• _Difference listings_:

───

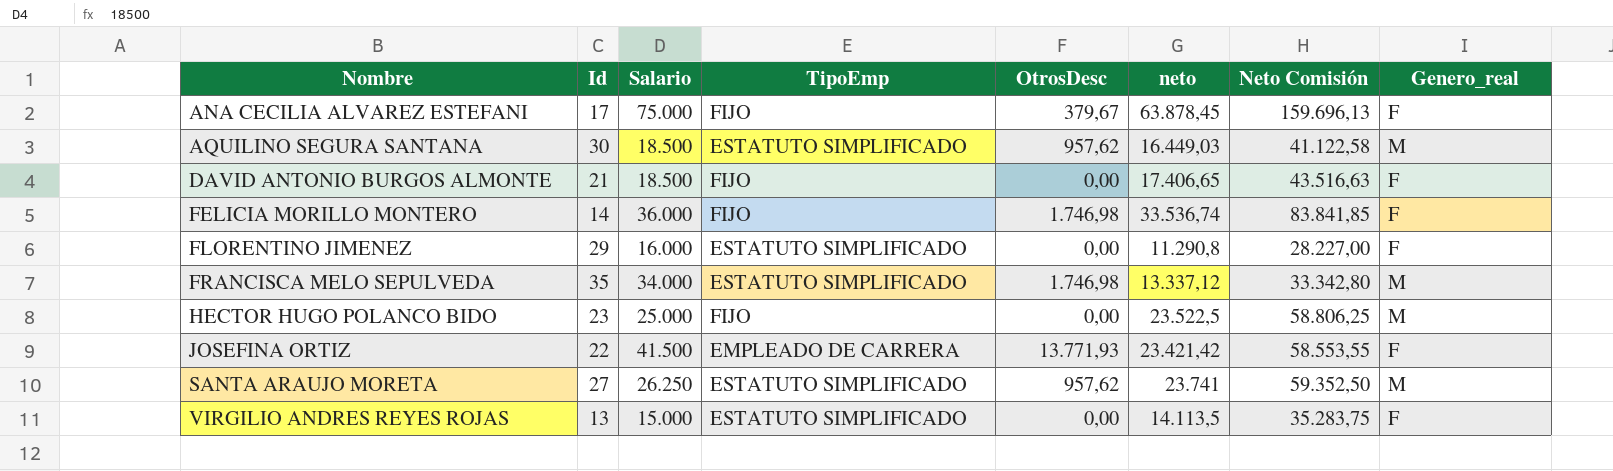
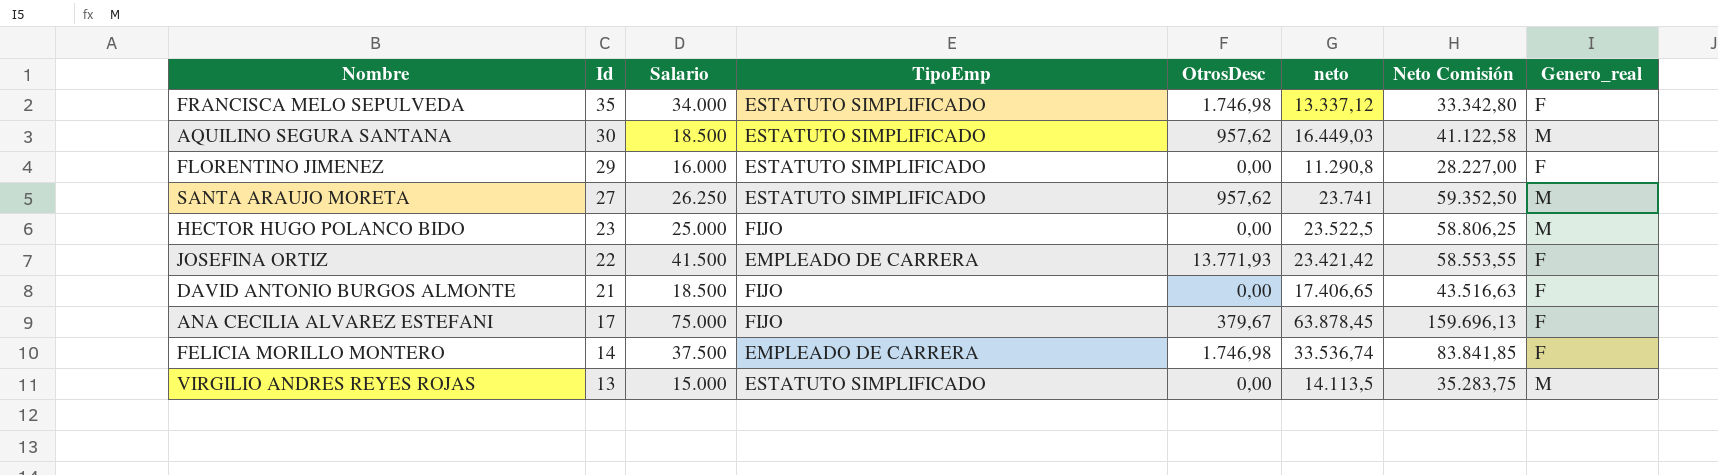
row order: Nombre ascending -> Id descending
FRANCISCA MELO SEPULVEDA | Genero_real: M -> F
FELICIA MORILLO MONTERO | Salario: 36.000 -> 37.500
FELICIA MORILLO MONTERO | TipoEmp: FIJO -> EMPLEADO DE CARRERA
VIRGILIO ANDRES REYES ROJAS | Genero_real: F -> M

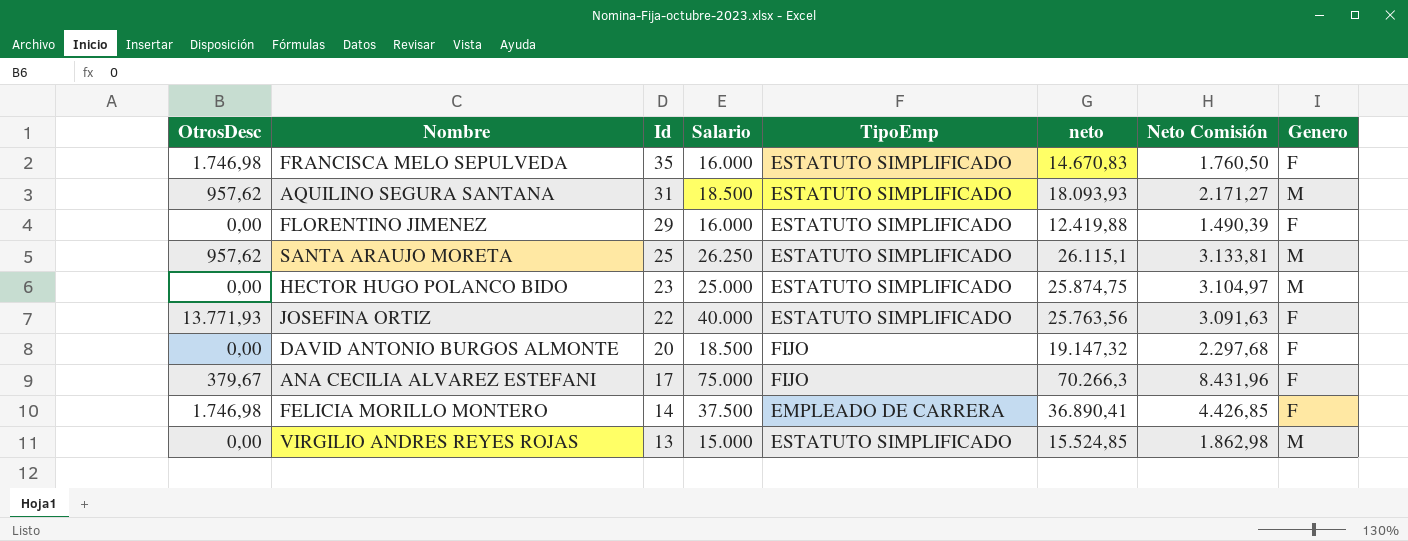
column OtrosDesc | position: 5 -> 1
column Neto Comisión | formula: [neto] * 2,5 -> [neto] * 0,12
column name: Genero_real -> Genero
FRANCISCA MELO SEPULVEDA | Salario: 34.000 -> 16.000
FRANCISCA MELO SEPULVEDA | neto: 13.337,12 -> 14.670,83
AQUILINO SEGURA SANTANA | Id: 30 -> 31
AQUILINO SEGURA SANTANA | neto: 16.449,03 -> 18.093,93
FLORENTINO JIMENEZ | neto: 11.290,8 -> 12.419,88
SANTA ARAUJO MORETA | Id: 27 -> 25
SANTA ARAUJO MORETA | neto: 23.741 -> 26.115,1
HECTOR HUGO POLANCO BIDO | TipoEmp: FIJO -> ESTATUTO SIMPLIFICADO
HECTOR HUGO POLANCO BIDO | neto: 23.522,5 -> 25.874,75
JOSEFINA ORTIZ | Salario: 41.500 -> 40.000
JOSEFINA ORTIZ | TipoEmp: EMPLEADO DE CARRERA -> ESTATUTO SIMPLIFICADO
JOSEFINA ORTIZ | neto: 23.421,42 -> 25.763,56
DAVID ANTONIO BURGOS ALMONTE | Id: 21 -> 20
DAVID ANTONIO BURGOS ALMONTE | neto: 17.406,65 -> 19.147,32
ANA CECILIA ALVAREZ ESTEFANI | neto: 63.878,45 -> 70.266,3
FELICIA MORILLO MONTERO | neto: 33.536,74 -> 36.890,41
VIRGILIO ANDRES REYES ROJAS | neto: 14.113,5 -> 15.524,85

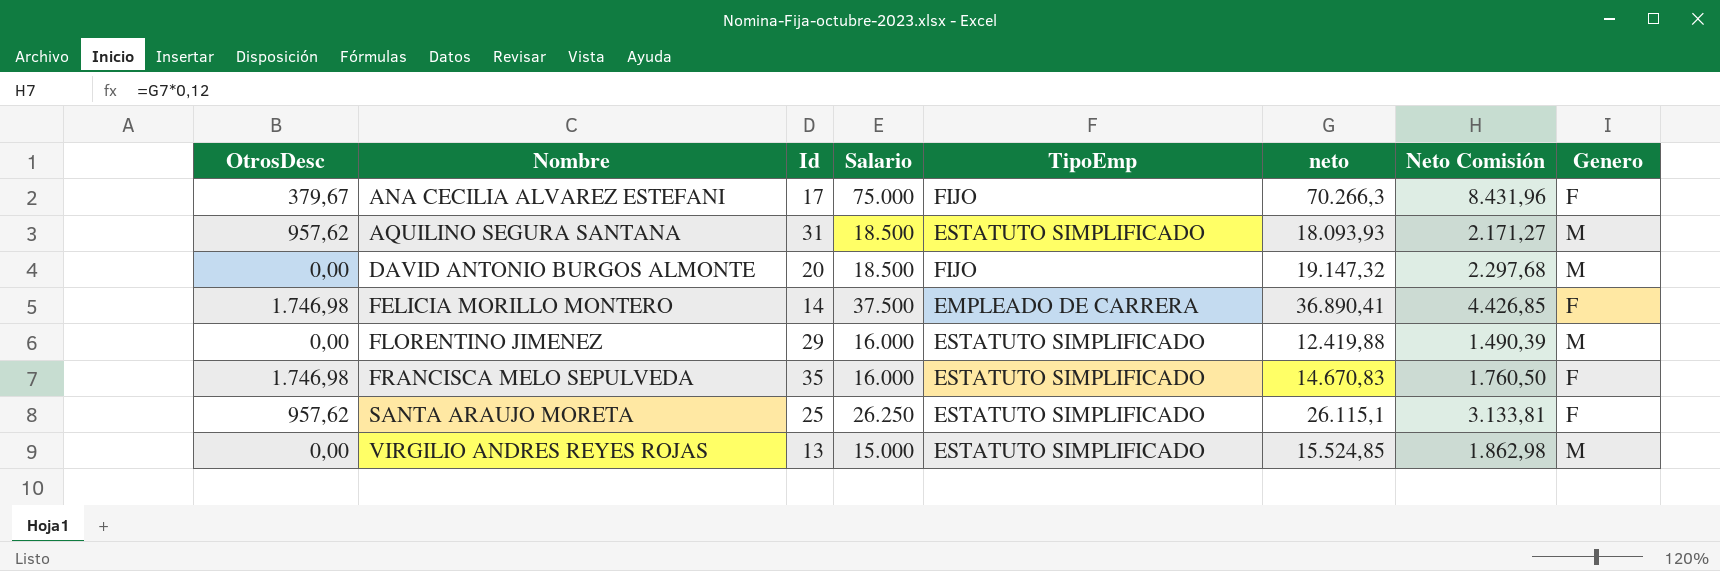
row order: Id descending -> Nombre ascending
row HECTOR HUGO POLANCO BIDO: 0,00 | 23 | 25.000 | ESTATUTO SIMPLIFICADO | 25.874,75 | 3.104,97 | M -> none
row JOSEFINA ORTIZ: 13.771,93 | 22 | 40.000 | ESTATUTO SIMPLIFICADO | 25.763,56 | 3.091,63 | F -> none
DAVID ANTONIO BURGOS ALMONTE | Genero: F -> M
FLORENTINO JIMENEZ | Genero: F -> M
SANTA ARAUJO MORETA | Genero: M -> F

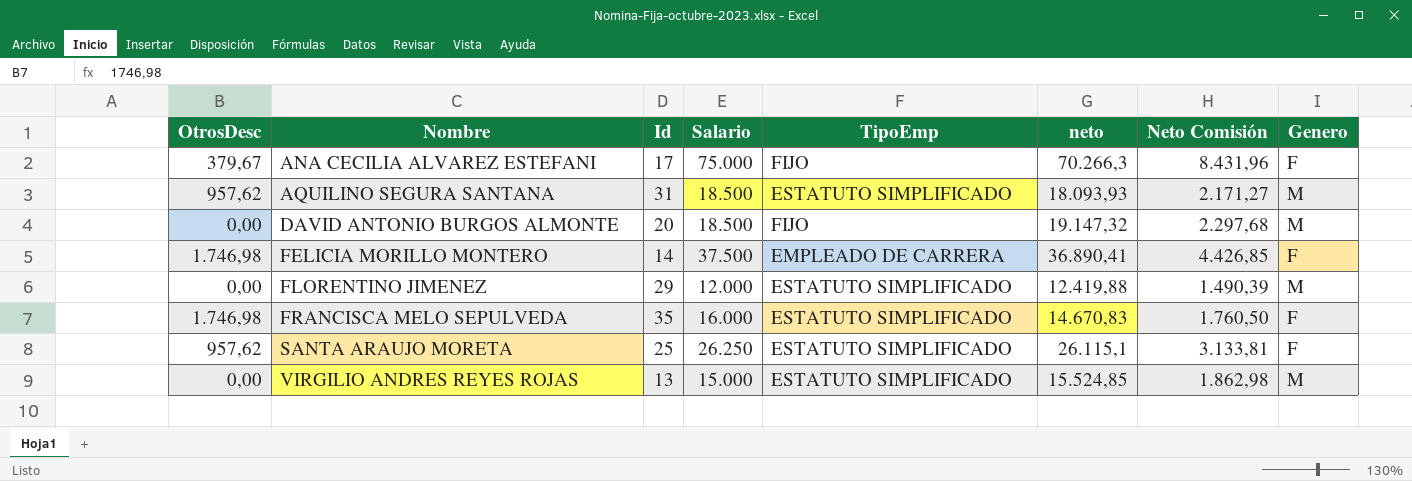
FLORENTINO JIMENEZ | Salario: 16.000 -> 12.000

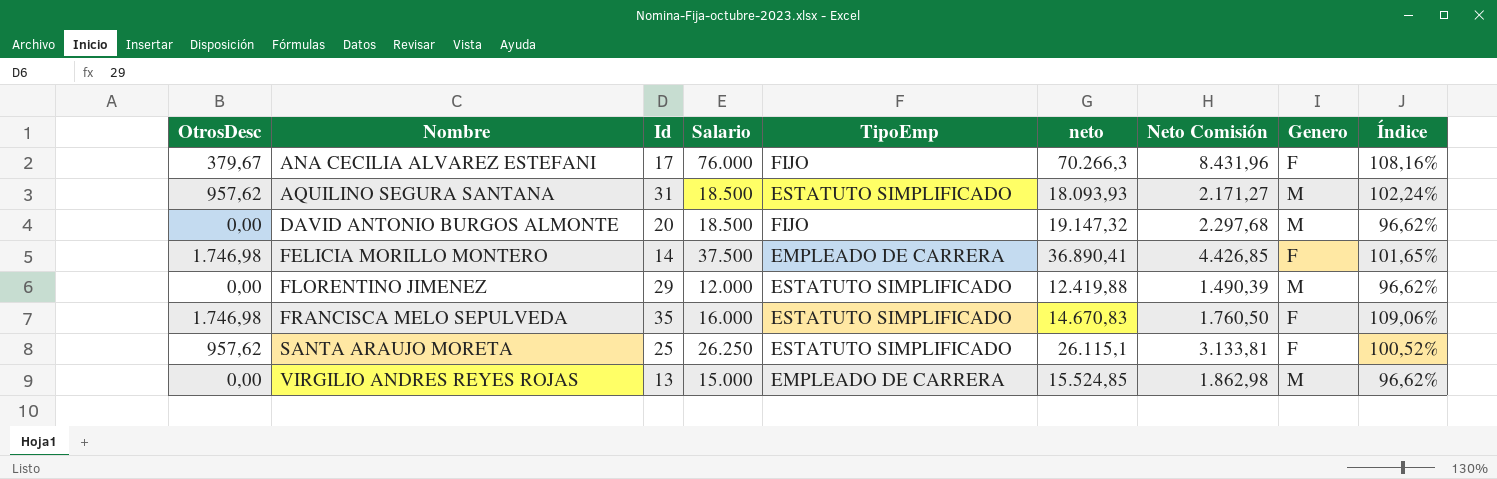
column Índice | formula: none -> [Salario] / [neto]
ANA CECILIA ALVAREZ ESTEFANI | Salario: 75.000 -> 76.000
VIRGILIO ANDRES REYES ROJAS | TipoEmp: ESTATUTO SIMPLIFICADO -> EMPLEADO DE CARRERA

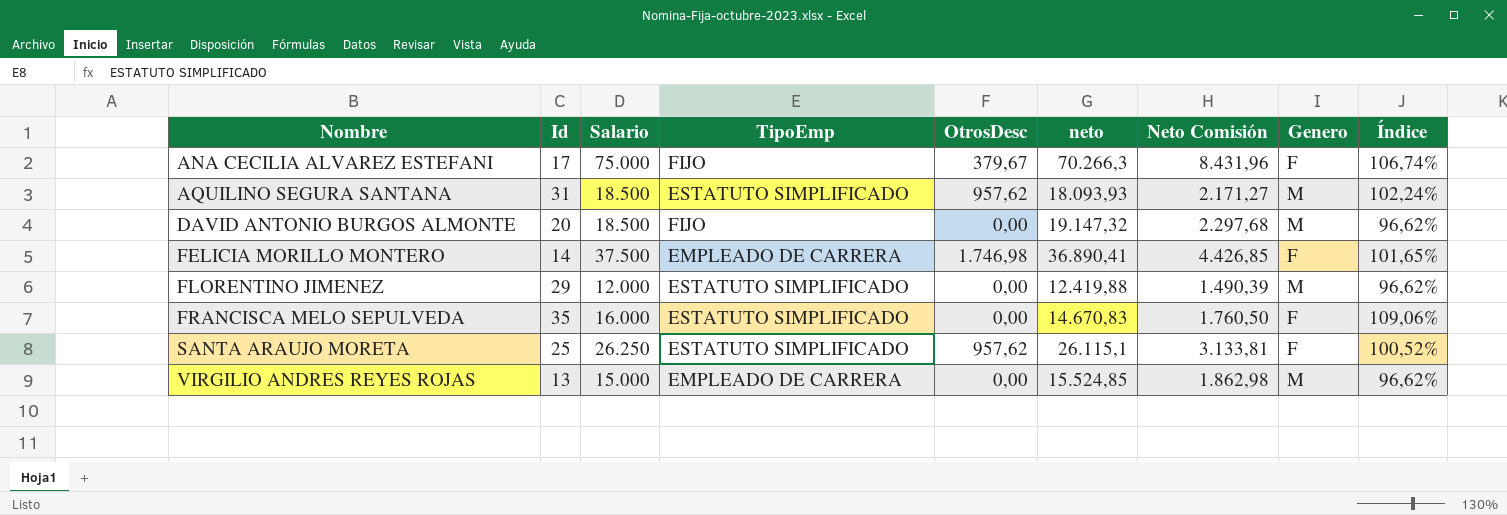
column OtrosDesc | position: 1 -> 5
ANA CECILIA ALVAREZ ESTEFANI | Salario: 76.000 -> 75.000
ANA CECILIA ALVAREZ ESTEFANI | Índice: 108,16% -> 106,74%
FRANCISCA MELO SEPULVEDA | OtrosDesc: 1.746,98 -> 0,00

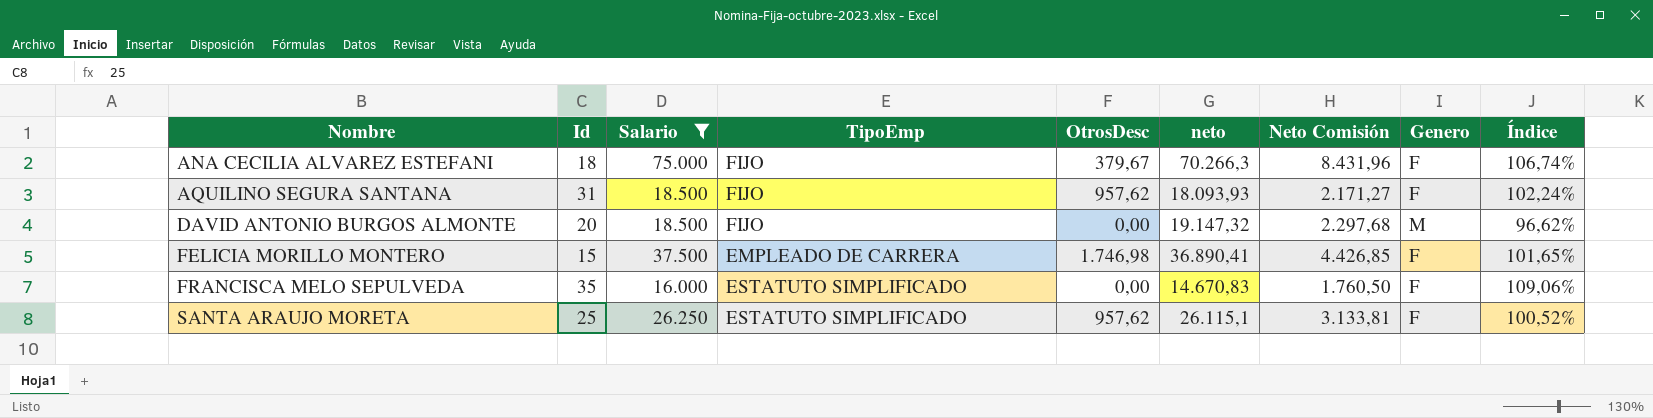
filter: none -> Salario >= 16.000
ANA CECILIA ALVAREZ ESTEFANI | Id: 17 -> 18
AQUILINO SEGURA SANTANA | TipoEmp: ESTATUTO SIMPLIFICADO -> FIJO
AQUILINO SEGURA SANTANA | Genero: M -> F
FELICIA MORILLO MONTERO | Id: 14 -> 15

───

• _WORK TASK_:
Filter the records above for the string "MONTERO" and copy each matching line.

• _WORKED SOLUTION_:
FELICIA MORILLO MONTERO | Salario: 36.000 -> 37.500
FELICIA MORILLO MONTERO | TipoEmp: FIJO -> EMPLEADO DE CARRERA
FELICIA MORILLO MONTERO | neto: 33.536,74 -> 36.890,41
FELICIA MORILLO MONTERO | Id: 14 -> 15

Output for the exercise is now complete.